El cuarto factor que señala la apertura de un nuevo ciclo político en Catalunya radica en la entrada en el Parlament de la formación de extrema derecha independentista, Aliança Catalana, surgida en Ripoll de la matriz convergente tras los atentados islamistas de Barcelona y Cambrils. Esta formación obtuvo un escaño por Lleida y otro por Girona y, por un puñado de votos, no ha logrado representación por Barcelona. De este modo se completa la duplicación de las fuerzas políticas catalanas en clave identitaria como uno de los productos del procés.
Escenarios de gobernabilidad
Ciertamente, el resultado electoral dibuja una correlación de fuerzas muy compleja de gestionar cara a la gobernabilidad del país. Unas incertidumbres que no se despejarán hasta las próximas elecciones europeas.
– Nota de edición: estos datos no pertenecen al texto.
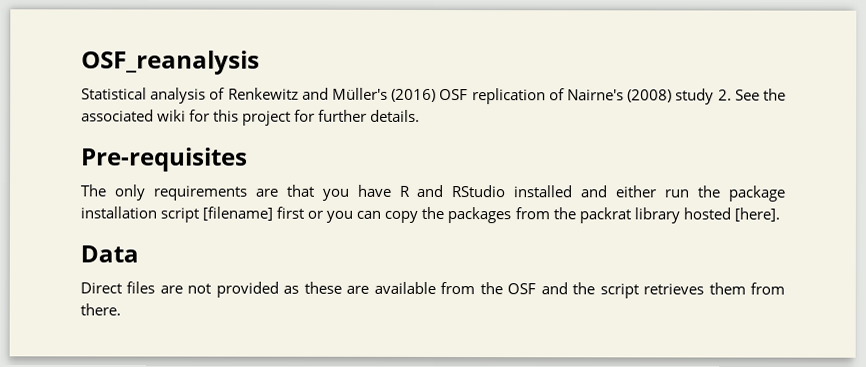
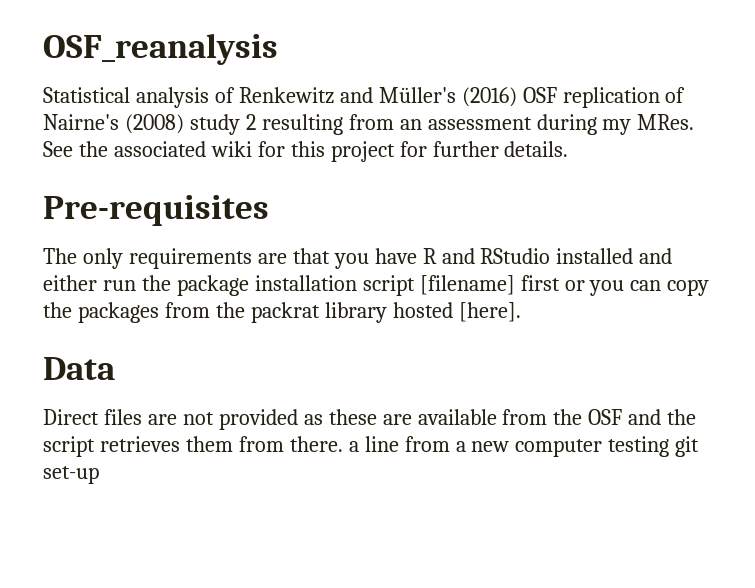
[717,89,732,101] 2. -> [245,114,695,135] 2 resulting from an assessment during my MRes.
(121, 309) none -> [348,436,700,457] [43,466,99,484] a line from a new computer testing git set-up

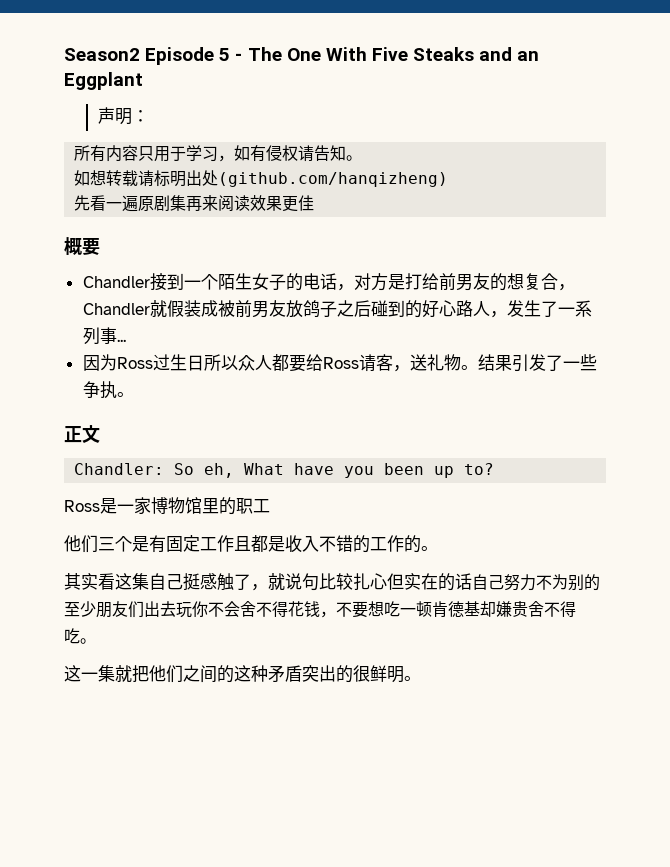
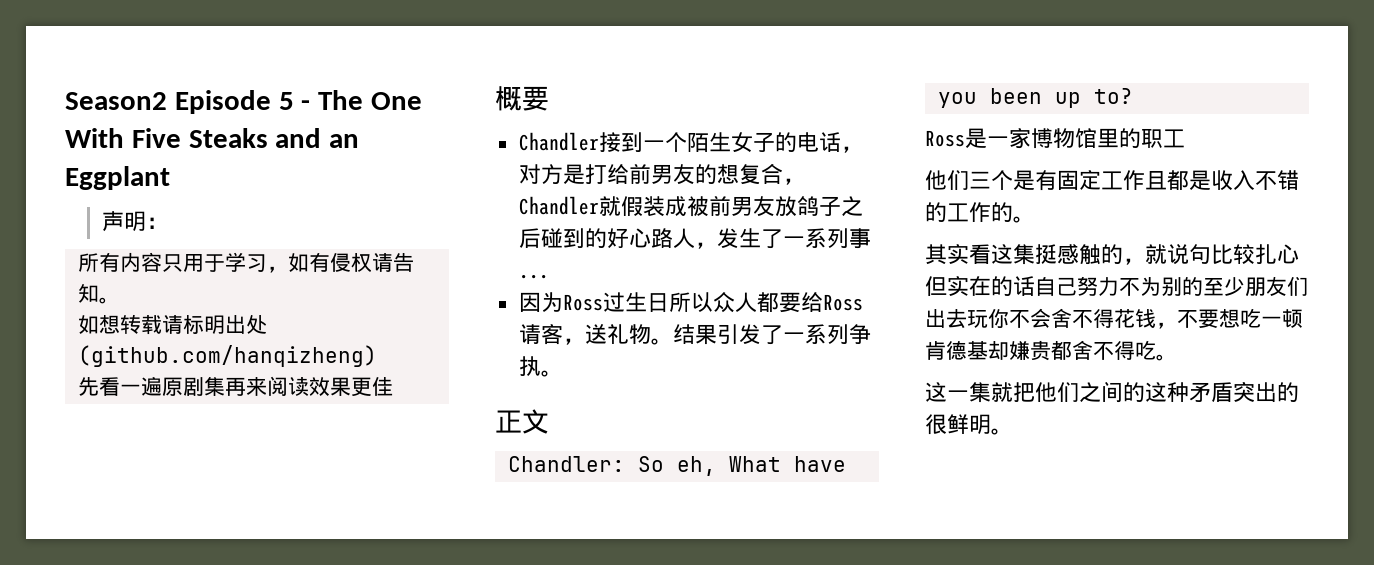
[579,354,597,371] 些 -> [804,324,849,344] 系列
[149,573,251,591] 自己挺感触了 -> [1035,244,1123,265] 挺感触的
(528, 609) none -> [1051,341,1072,360] 都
Durante la campaña ha pendido la espada de Damocles de la repetición electoral que, aunque improbable, no puede descartarse debido a los vetos cruzados entre los partidos con representación parlamentaria. El veredicto de las urnas únicamente deja dos opciones razonables: o investidura de Salvador Illa, mediante alguna combinación de geometría variable, o la repetición electoral.
Así pues, si descartamos la gran coalición socioconvergente, que debería pasar por el cadáver de Puigdemont, el escenario de gobernabilidad más viable sería un gobierno en solitario del PSC o en coalición con Comuns-Sumar que precisaría tanto para la investidura como para la gobernabilidad del país el apoyo parlamentario de ERC. Una negociación donde también contará la gobernabilidad del Ayuntamiento de Barcelona, aún por resolver. Una fórmula que se asemeja, pero invertida, a la que ha permitido a Aragonès ostentar la presidencia de la Generalitat en minoría parlamentaria con el apoyo del PSC durante dos años.